REPUBLIKA.CO.ID, JAKARTA— Calon presiden nomor urut 01 Joko Widodo (Jokowi) menilai besarnya jumlah penduduk Muslim menjadi salah satu kekuatan diplomasi Indonesia, terutama untuk membantu penyelesaian konflik di berbagai belahan dunia.
Menurut laporan sebuah lembaga riset global Pew Research pada 2010, Indonesia dengan 209,1 juta penduduk Muslim menempati urutan teratas sebagai negara dengan populasi Muslim terbesar di dunia.
Fakta tersebut, menurut Jokowi, membuat Indonesia seringkali diberi kepercayaan untuk membantu menyelesaikan berbagai isu internasional.
“Misalnya di Rakhine State, kita diminta PBB untuk menengahi proses kembalinya para pengungsi (Rohingya) dari Cox’s Bazar ke Rakhine State,” kata Jokowi dalam debat capres keempat di Hotel Shangri-La, Jakarta, Sabtu (30/3) malam.
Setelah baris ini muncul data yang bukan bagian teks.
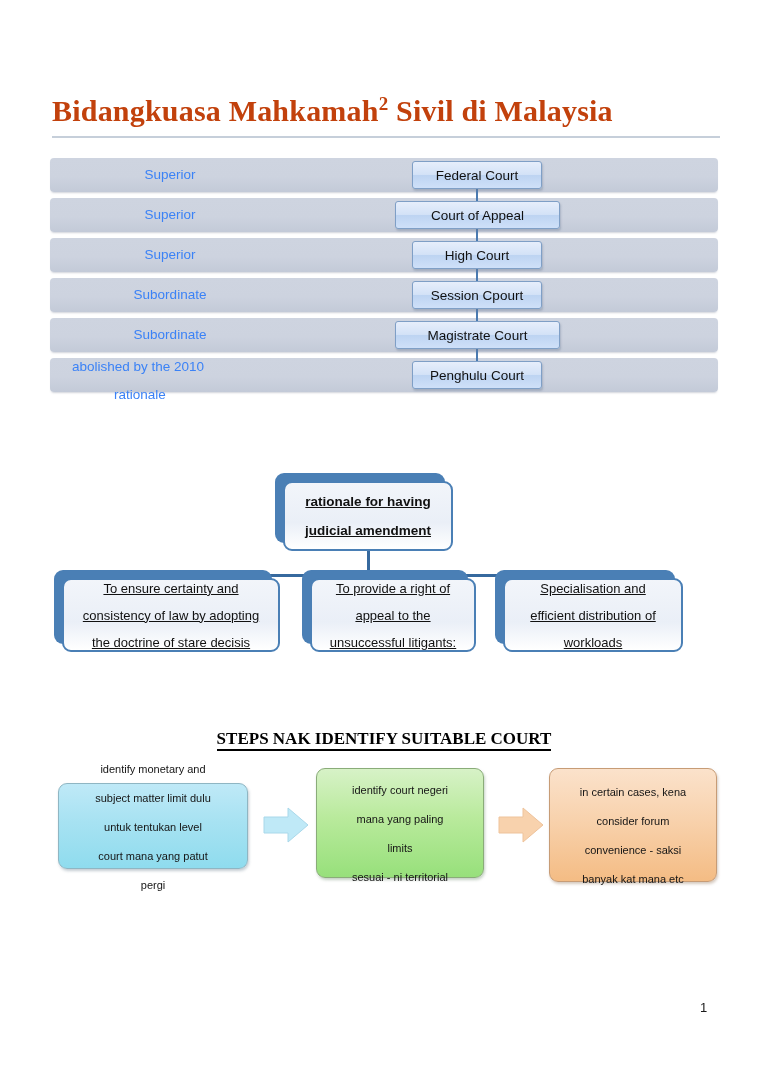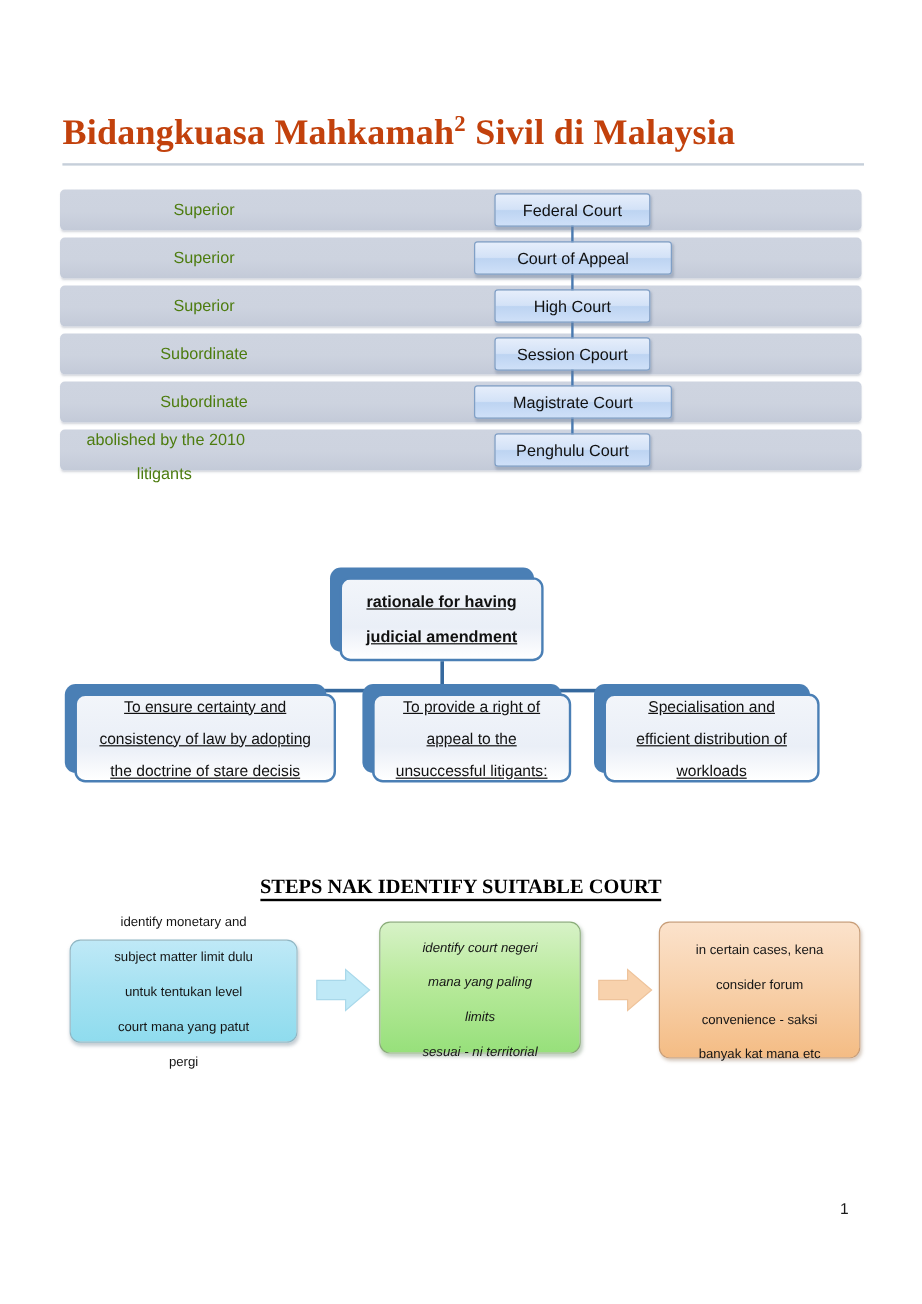"Superior" .h-label { color: #4d7c0f -> #3b82f6 }
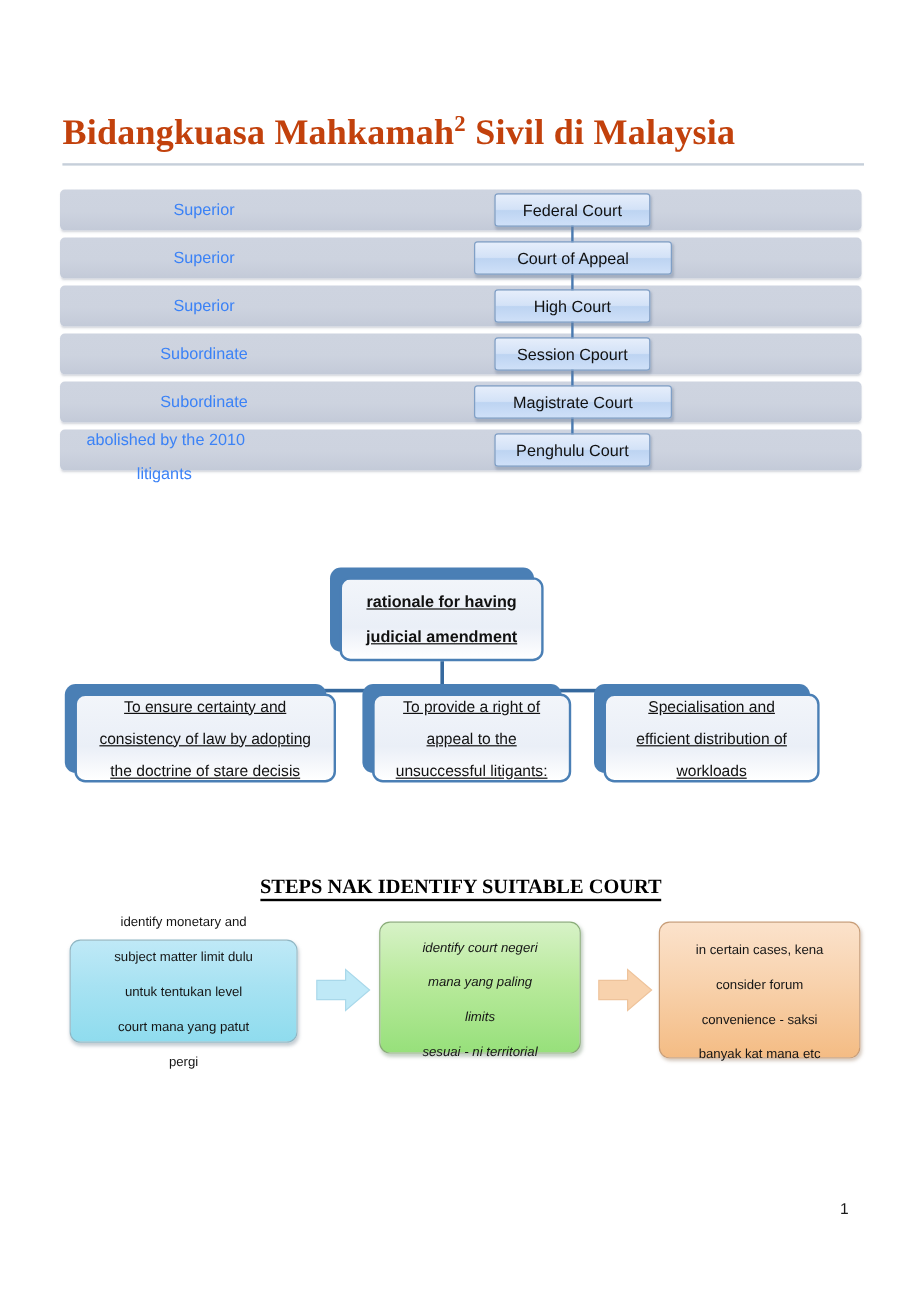"litigants" span.indent { text: litigants -> rationale }
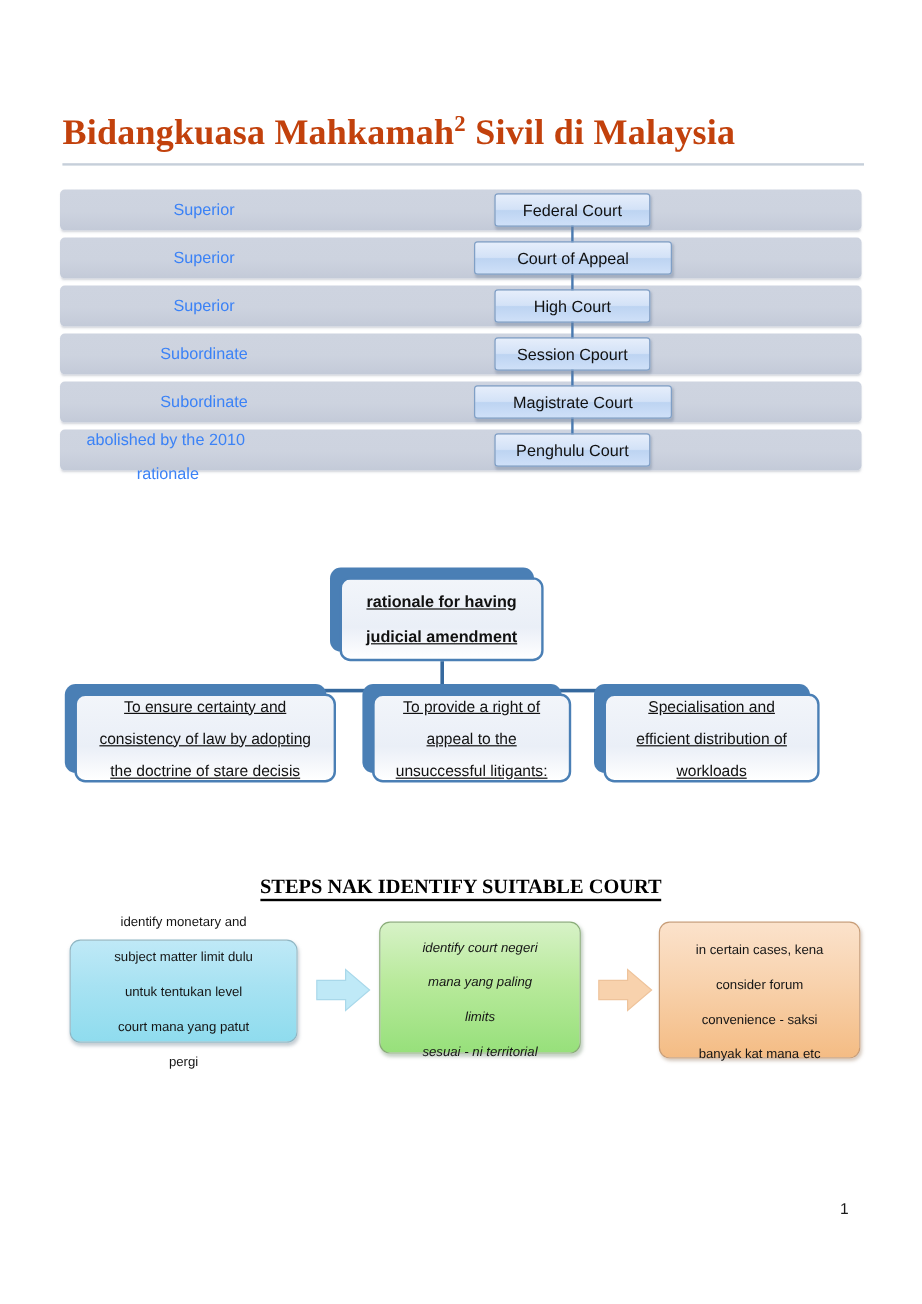"identify court negeri" div.step-box { font-style: italic -> none }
Dia menyebutkan, Indonesia bersama dengan negara-negara anggota ASEAN telah memberikan mandat kepada Badan Pusat Koordinasi ASEAN untuk Bantuan Kemanusiaan (AHA Centre) guna membantu proses repatriasi ratusan ribu warga Muslim Rohingya dari kamp-kamp pengungsian di Cox’s Bazar, Bangladesh ke Rakhine State, Myanmar dengan damai, aman, dan bermartabat.
Jokowi menyatakan selain penyelesaian konflik di Rakhine State, Indonesia juga memainkan peran diplomasi untuk mendorong perdamaian di sejumlah negara seperti Afghanistan dan Palestina.
“Di Afghanistan, kita juga diberikan kepercayaan untuk ikut merukunkan dan mendamaikan faksi-faksi yang berkonflik di sana. Sehingga inilah yang menjadi kekuatan (diplomasi). Saya kira kekuatan kita sebagai negara dengan penduduk Muslim terbesar di dunia bisa kita jadikan sebagai modal besar bagi kita berdiplomasi dengan negara-negara lain,” tutur dia.
Selain penyelesaian konflik, menurut Jokowi, Indonesia telah menggunakan keunggulan diplomasi untuk menawarkan dan menjual produk-produk dalam negeri ke negara lain, termasuk negara yang juga memiliki penduduk Muslim.
Hubungan internasional menjadi salah satu topik yang dibahas oleh Jokowi dan Prabowo Subianto, dalam debat capres putaran keempat.
Selain topik tersebut, kedua capres juga saling beradu gagasan dalam hal ideologi, pemerintahan, serta pertahanan dan keamanan.